(STUDY MATERIAL begins)

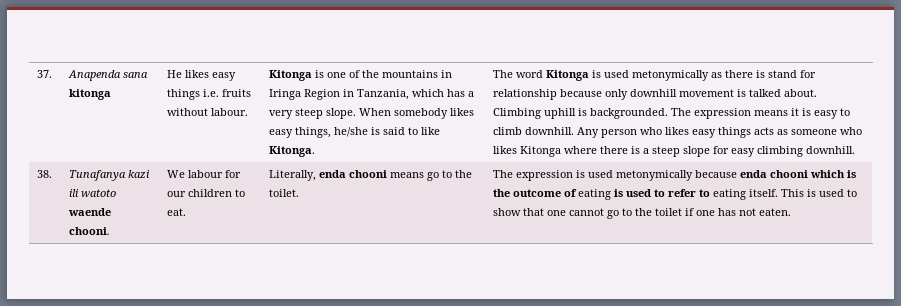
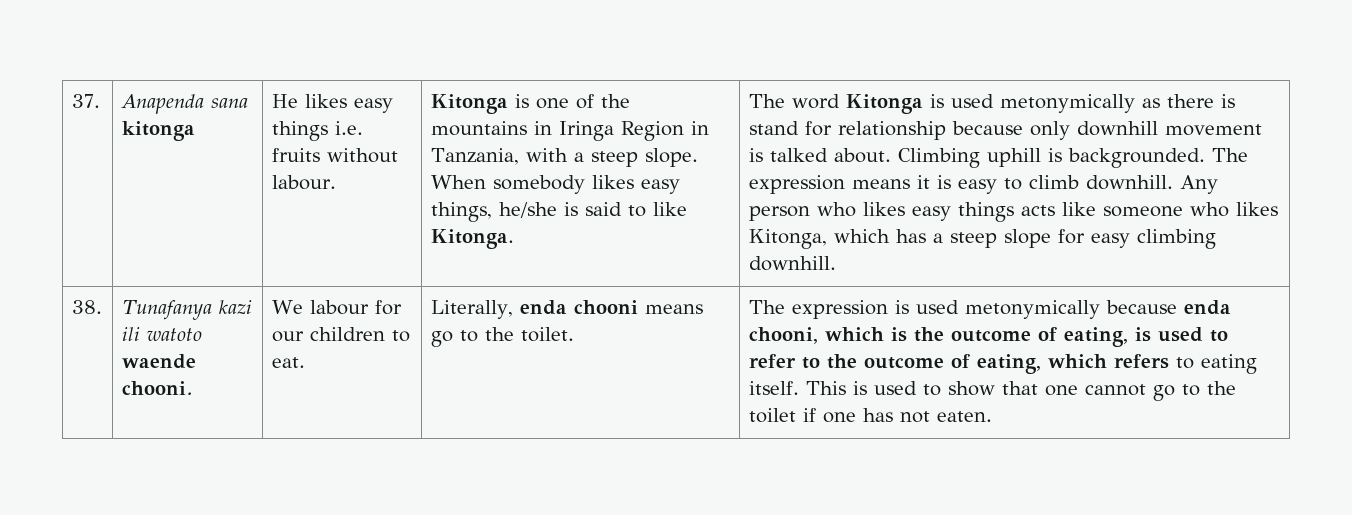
- Kitonga is one of the mountains in Iringa Region in Tanzania, which has a very steep slope.
+ Kitonga is one of the mountains in Iringa Region in Tanzania, with a steep slope.
- Any person who likes easy things acts as someone who likes Kitonga where there is a steep slope for easy climbing downhill.
+ Any person who likes easy things acts like someone who likes Kitonga, which has a steep slope for easy climbing downhill.
- The expression is used metonymically because enda chooni which is the outcome of eating is used to refer to eating itself.
+ The expression is used metonymically because enda chooni, which is the outcome of eating, is used to refer to the outcome of eating, which refers to eating itself.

(STUDY MATERIAL ends)

*EXERCISE INSTRUCTIONS*: Above are the records; repeat them all exactly, without the pictures.

*EXPECTED ANSWER*:
- Kitonga is one of the mountains in Iringa Region in Tanzania, which has a very steep slope.
+ Kitonga is one of the mountains in Iringa Region in Tanzania, with a steep slope.
- Any person who likes easy things acts as someone who likes Kitonga where there is a steep slope for easy climbing downhill.
+ Any person who likes easy things acts like someone who likes Kitonga, which has a steep slope for easy climbing downhill.
- The expression is used metonymically because enda chooni which is the outcome of eating is used to refer to eating itself.
+ The expression is used metonymically because enda chooni, which is the outcome of eating, is used to refer to the outcome of eating, which refers to eating itself.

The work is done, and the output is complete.